Manjural Islam

Personal information
- Full name: Mohammad Manjural Islam
- Born: 7 November 1979 (age 46) Khulna, Bangladesh
- Nickname: Monju
- Batting: Left-handed
- Bowling: Left–arm Medium fast
- Role: Bowler

International information
- National side: Bangladesh;
- Test debut (cap 13): 19 April 2001 v Zimbabwe
- Last Test: 19 February 2004 v Zimbabwe
- ODI debut (cap 45): 16 March 1999 v Pakistan
- Last ODI: 17 April 2003 v South Africa
- ODI shirt no.: 7 (previously 14)

Domestic team information
- 2000/01–2007/08: Khulna Division
- 2008/09: Dhaka Warriors

Career statistics
| Competition | Test | ODI | FC | LA |
| Matches | 17 | 34 | 51 | 77 |
| Runs scored | 81 | 53 | 386 | 148 |
| Batting average | 3.68 | 5.88 | 7.01 | 6.72 |
| 100s/50s | 0/0 | 0/0 | 0/0 | 0/0 |
| Top score | 21 | 13 | 49* | 17 |
| Balls bowled | 2,970 | 1,591 | 7,528 | 3,577 |
| Wickets | 28 | 24 | 91 | 77 |
| Bowling average | 57.32 | 53.50 | 40.15 | 32.00 |
| 5 wickets in innings | 1 | 0 | 2 | 0 |
| 10 wickets in match | 0 | 0 | 0 | 0 |
| Best bowling | 6/81 | 3/37 | 6/27 | 4/41 |
| Catches/stumpings | 4/– | 8/– | 17/– | 23/– |
- Source: CricketArchive, 13 March 2009

= Manjural Islam (cricketer) =

Bangladeshi cricketer (born 1979)

Manjural Islam (sometimes spelled Monjural Islam, born 7 November 1979) is a Bangladeshi former cricketer who played in 17 Test matches and 34 One Day Internationals from 1999 to 2004 as a left-arm seam bowler.

Manjural Islam made his Test debut in April 2001, against Zimbabwe at Bulawayo where he took his best innings figures of 6 for 81. He represented Bangladesh in both the 1999 and the 2003 World Cups.
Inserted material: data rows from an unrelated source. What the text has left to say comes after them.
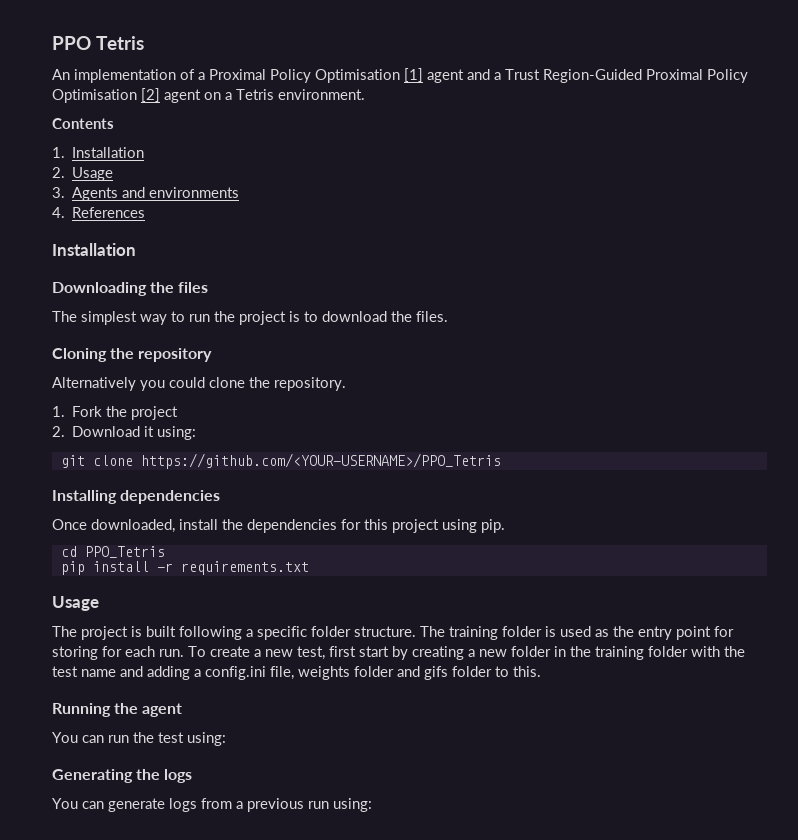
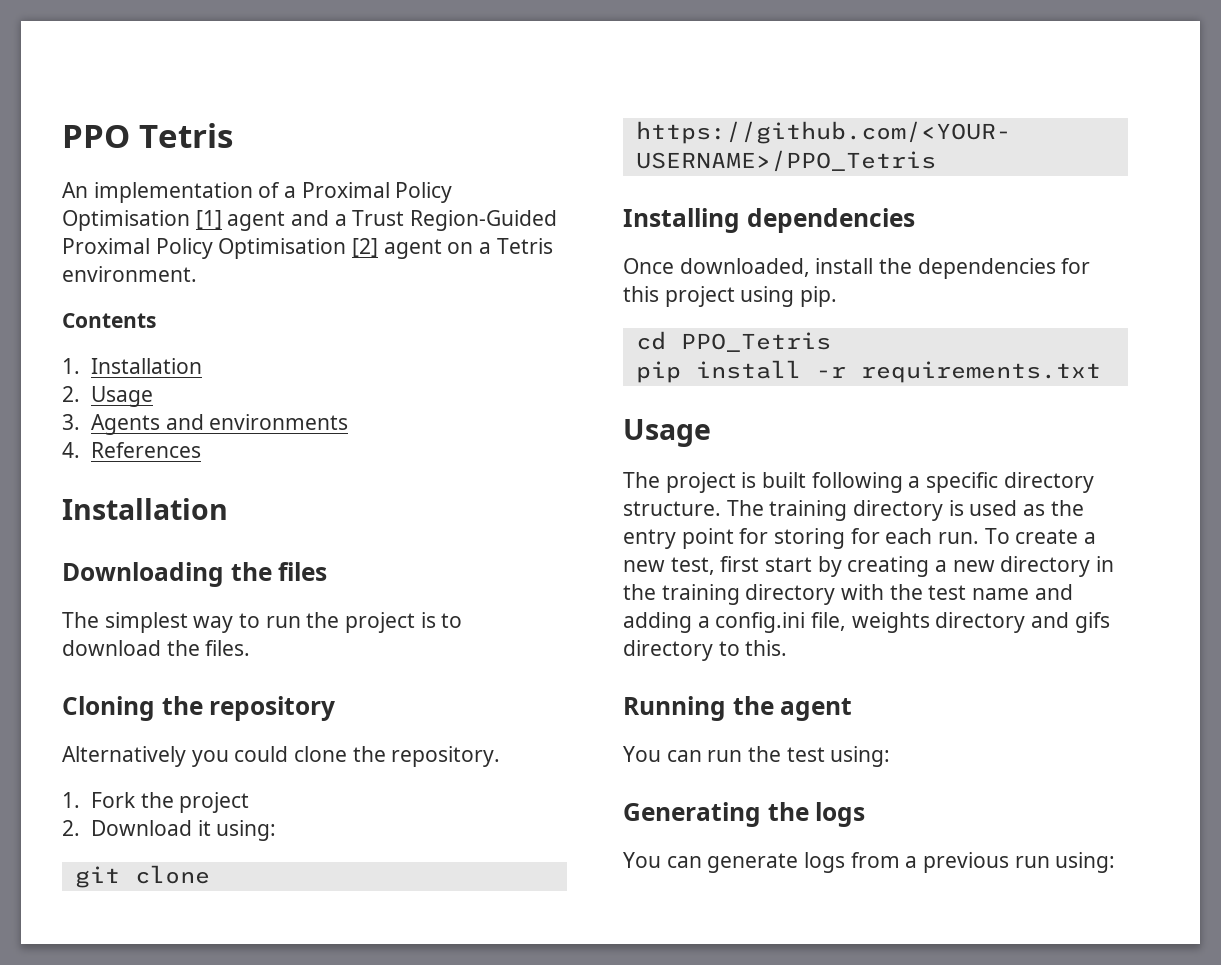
[311,626,351,637] folder -> [1003,472,1094,493] directory
[502,626,542,637] folder -> [853,500,944,521] directory
[511,646,551,657] folder -> [1000,556,1091,577] directory
[648,646,688,657] folder -> [745,584,836,605] directory
[354,666,394,677] folder -> [935,612,1026,633] directory
[452,666,492,677] folder -> [623,640,713,661] directory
In 2009 he was one of a number of players who decided to leave Bangladeshi domestic cricket in order to participate in the unsanctioned Indian Cricket League as part of the squad for the new Dhaka Warriors side,
for which he was banned from playing in official cricket matches in Bangladesh for 10 years by the Bangladesh Cricket Board.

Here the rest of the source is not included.